Can flavorists today conjure up sophisticated banana flavoring additives to make a more nuanced banana flavor in processed foods? Sure. But “[the] fake fruit flavors that we encounter in some of the most common frozen treats, and sugary candies, and cheap sodas, kind of take us back to the early days of synthetic flavor,” says Berenstein. “They give us a kind of glimpse into the flavor worlds of the past.”
But the 1950s wasn’t the first time Americans dealt with a banana extinction scare, and it wouldn’t be the last. You know what they say: History repeats itself. Apparently science does, too.

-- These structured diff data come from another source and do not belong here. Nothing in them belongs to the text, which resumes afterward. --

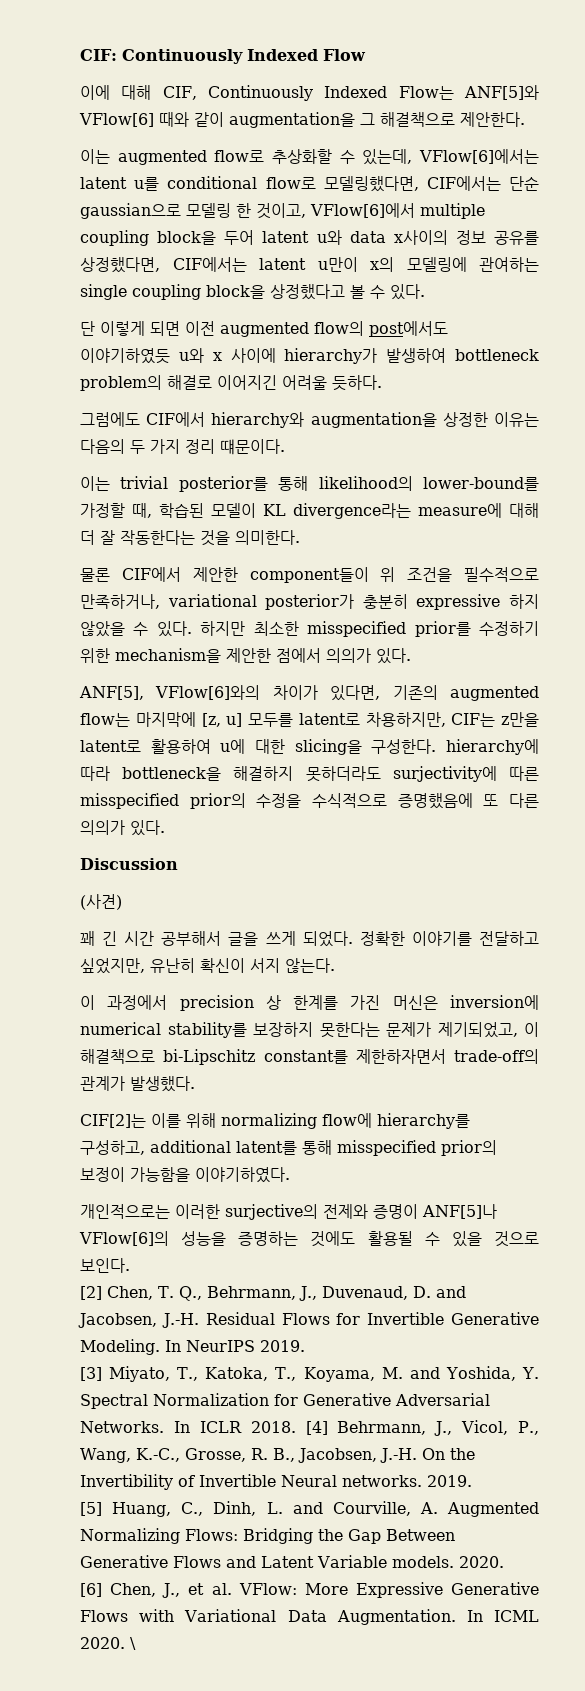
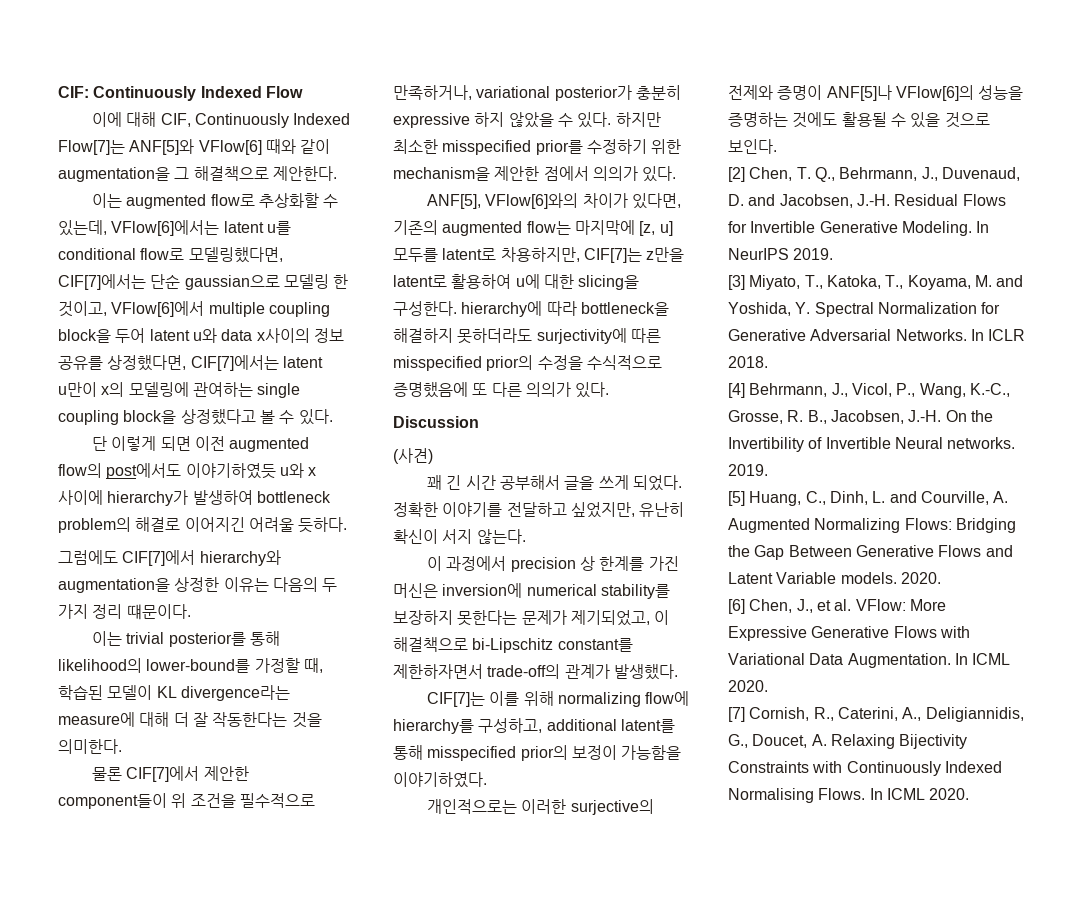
- 이에 대해 CIF, Continuously Indexed Flow는 ANF[5]와 VFlow[6] 때와 같이 augmentation을 그 해결책으로 제안한다.
+ 이에 대해 CIF, Continuously Indexed Flow[7]는 ANF[5]와 VFlow[6] 때와 같이 augmentation을 그 해결책으로 제안한다.
- 이는 augmented flow로 추상화할 수 있는데, VFlow[6]에서는 latent u를 conditional flow로 모델링했다면, CIF에서는 단순 gaussian으로 모델링 한 것이고, VFlow[6]에서 multiple coupling block을 두어 latent u와 data x사이의 정보 공유를 상정했다면, CIF에서는 latent u만이 x의 모델링에 관여하는 single coupling block을 상정했다고 볼 수 있다.
+ 이는 augmented flow로 추상화할 수 있는데, VFlow[6]에서는 latent u를 conditional flow로 모델링했다면, CIF[7]에서는 단순 gaussian으로 모델링 한 것이고, VFlow[6]에서 multiple coupling block을 두어 latent u와 data x사이의 정보 공유를 상정했다면, CIF[7]에서는 latent u만이 x의 모델링에 관여하는 single coupling block을 상정했다고 볼 수 있다.
- 그럼에도 CIF에서 hierarchy와 augmentation을 상정한 이유는 다음의 두 가지 정리 떄문이다.
+ 그럼에도 CIF[7]에서 hierarchy와 augmentation을 상정한 이유는 다음의 두 가지 정리 떄문이다.
- 물론 CIF에서 제안한 component들이 위 조건을 필수적으로 만족하거나, variational posterior가 충분히 expressive 하지 않았을 수 있다.
+ 물론 CIF[7]에서 제안한 component들이 위 조건을 필수적으로 만족하거나, variational posterior가 충분히 expressive 하지 않았을 수 있다.
- ANF[5], VFlow[6]와의 차이가 있다면, 기존의 augmented flow는 마지막에 [z, u] 모두를 latent로 차용하지만, CIF는 z만을 latent로 활용하여 u에 대한 slicing을 구성한다. hierarchy에 따라 bottleneck을 해결하지 못하더라도 surjectivity에 따른 misspecified prior의 수정을 수식적으로 증명했음에 또 다른 의의가 있다.
+ ANF[5], VFlow[6]와의 차이가 있다면, 기존의 augmented flow는 마지막에 [z, u] 모두를 latent로 차용하지만, CIF[7]는 z만을 latent로 활용하여 u에 대한 slicing을 구성한다. hierarchy에 따라 bottleneck을 해결하지 못하더라도 surjectivity에 따른 misspecified prior의 수정을 수식적으로 증명했음에 또 다른 의의가 있다.
- CIF[2]는 이를 위해 normalizing flow에 hierarchy를 구성하고, additional latent를 통해 misspecified prior의 보정이 가능함을 이야기하였다.
+ CIF[7]는 이를 위해 normalizing flow에 hierarchy를 구성하고, additional latent를 통해 misspecified prior의 보정이 가능함을 이야기하였다.
- In ICLR 2018. [4] Behrmann, J., Vicol, P., Wang, K.-C., Grosse, R. B., Jacobsen, J.-H. On the Invertibility of Invertible Neural networks.
+ In ICLR 2018.
+ [4] Behrmann, J., Vicol, P., Wang, K.-C., Grosse, R. B., Jacobsen, J.-H. On the Invertibility of Invertible Neural networks.
- [6] Chen, J., et al. VFlow: More Expressive Generative Flows with Variational Data Augmentation. In ICML 2020. \
+ [6] Chen, J., et al. VFlow: More Expressive Generative Flows with Variational Data Augmentation. In ICML 2020.
+ [7] Cornish, R., Caterini, A., Deligiannidis, G., Doucet, A. Relaxing Bijectivity Constraints with Continuously Indexed Normalising Flows. In ICML 2020.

Ever heard the song “Yes, We Have No Bananas”? You can thank a 1920s extinction scare for that tune. Even then, Berenstein says, there were warning signs. In fact, while researching sensory descriptions of the Gros Michel, she came upon research sponsored by United Fruit Company (the makers of Chiquita bananas) that detailed the banana because they were searching for a cultivar that was similar in quality to the Gros Michel. While the Gros Michel wouldn’t go commercially extinct until the 1960s, “they were scientifically characterizing the sensory qualities of Gros Michel and also of other candidate cultivars that … they were trying to decide to replace Gros Michel with,” Berenstein explains.
Then, in 2015, the Public Library of Science published a study outlining the potential demise of the Cavendish, thanks to a new strain of the Panama disease that wiped out the Gros Michel. According to the study, the Tropical Race 4 (TR4) strain already devastated the Cavendish crop in Taiwan, and has ripped through a number of provinces in China, as well as Indonesia and Malaysia. “Clearly,” the study reads, “the current expansion of the Panama disease epidemic is particularly destructive due to the massive monoculture of susceptible Cavendish bananas.”

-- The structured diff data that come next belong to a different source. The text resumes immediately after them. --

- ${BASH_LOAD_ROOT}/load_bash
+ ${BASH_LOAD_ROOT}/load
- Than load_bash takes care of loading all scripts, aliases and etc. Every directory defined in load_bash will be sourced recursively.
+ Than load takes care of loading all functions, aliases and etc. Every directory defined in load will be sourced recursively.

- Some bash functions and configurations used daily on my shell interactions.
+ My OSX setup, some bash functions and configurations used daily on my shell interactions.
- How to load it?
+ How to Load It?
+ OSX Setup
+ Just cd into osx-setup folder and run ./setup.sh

And, while some experts say that the extinction of the Cavendish banana at the hands of TR4 is not a question of “if,” but “when,” Berenstein says that’s not exactly the case. Not all bananas are going “extinct”; one specific cultivar is at risk of no longer remaining commercially viable.
“Extinction is a really powerful word,” she says. “And I don’t think that extinction is necessarily the most accurate description of what is happening with banana cultivation. Gros Michel still exists. It hasn’t vanished from the face of the earth. It’s just that it can’t be cultivated on a massive industrial scale anymore because it’s basically biologically threatened. The same pattern is repeating itself.”

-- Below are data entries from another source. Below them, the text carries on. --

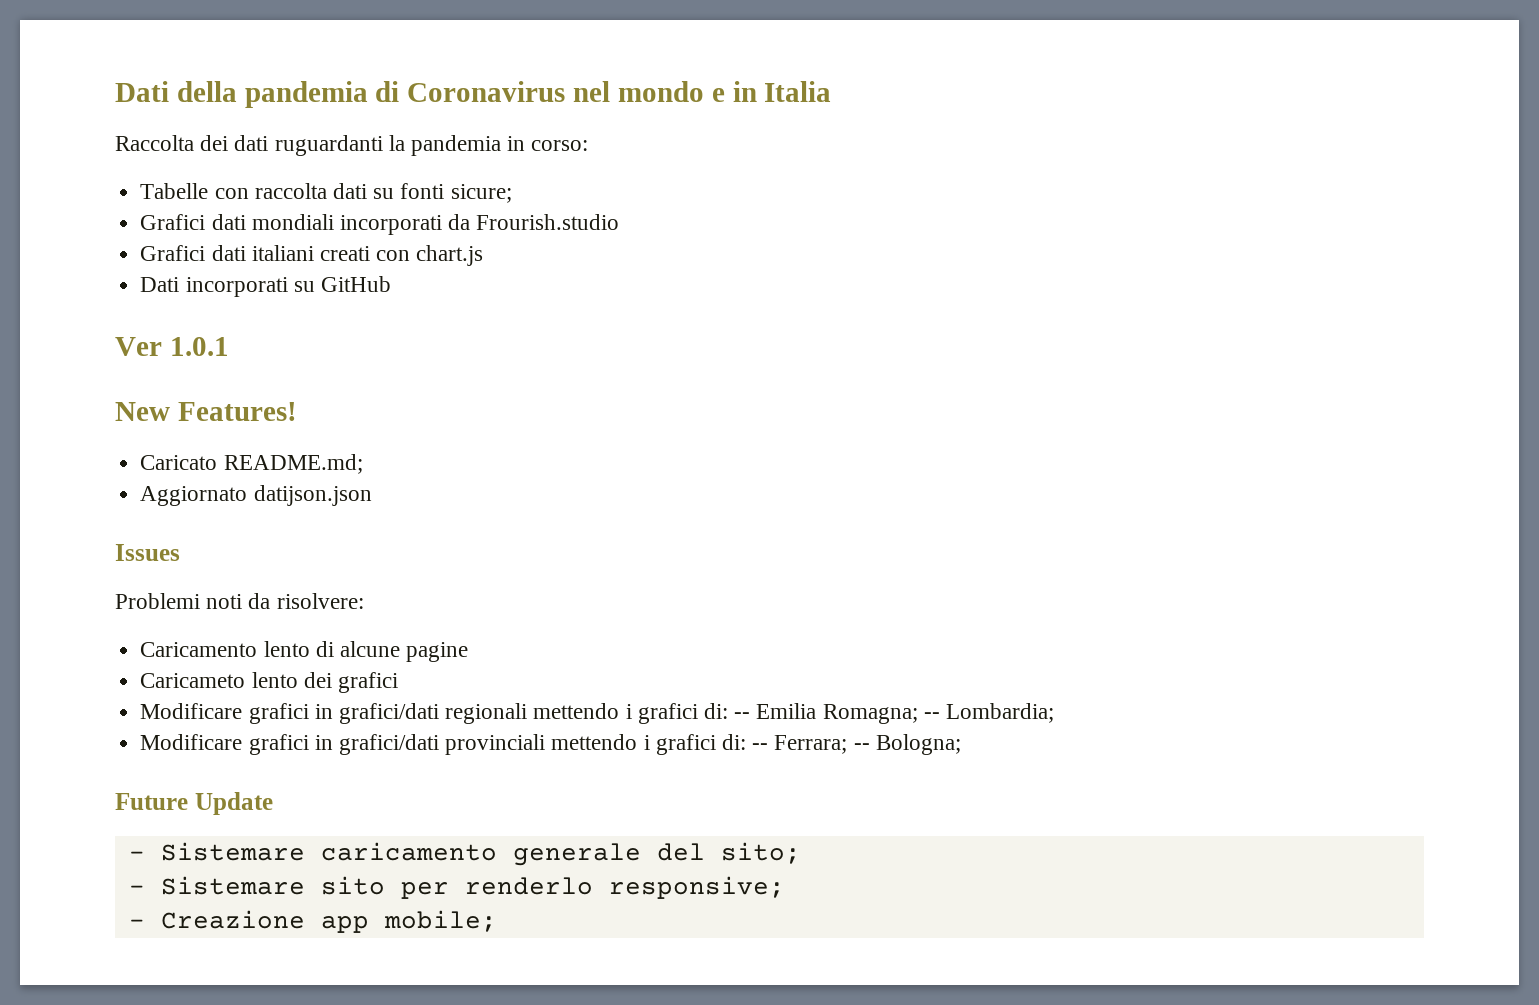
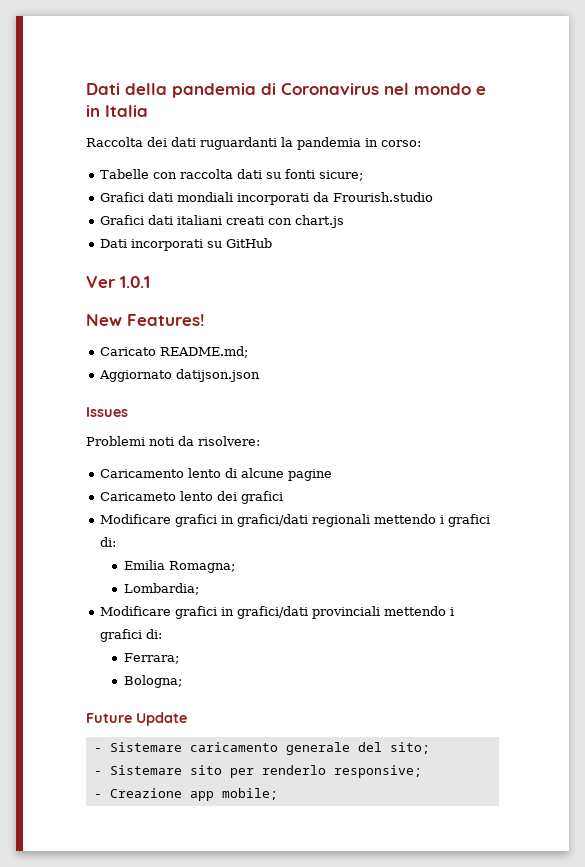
- Modificare grafici in grafici/dati regionali mettendo i grafici di: -- Emilia Romagna; -- Lombardia;
+ Modificare grafici in grafici/dati regionali mettendo i grafici di:
+ Emilia Romagna;
+ Lombardia;
- Modificare grafici in grafici/dati provinciali mettendo i grafici di: -- Ferrara; -- Bologna;
+ Modificare grafici in grafici/dati provinciali mettendo i grafici di:
+ Ferrara;
+ Bologna;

But the remnants of the nearly extinct flavor of the Gros Michel remain preserved in our candies. And while the Cavendish may have a more familiar banana taste to us today, those candies invoke the first bananas that captivated the American public in Philadelphia in 1876. Whether you’re peeling back the wrapper of a banana Laffy Taffy or the thick, leathery skin of a Cavendish, you’re still tasting a “real” banana.
*You may have heard that the characterizing ester for banana flavoring is amyl acetate. The two are closely chemically related, and used nearly interchangeably in commercial practice. The names for chemical compounds evolve, and chemists in the early days of synthetic flavoring referred to the compound as “amyl acetate” instead.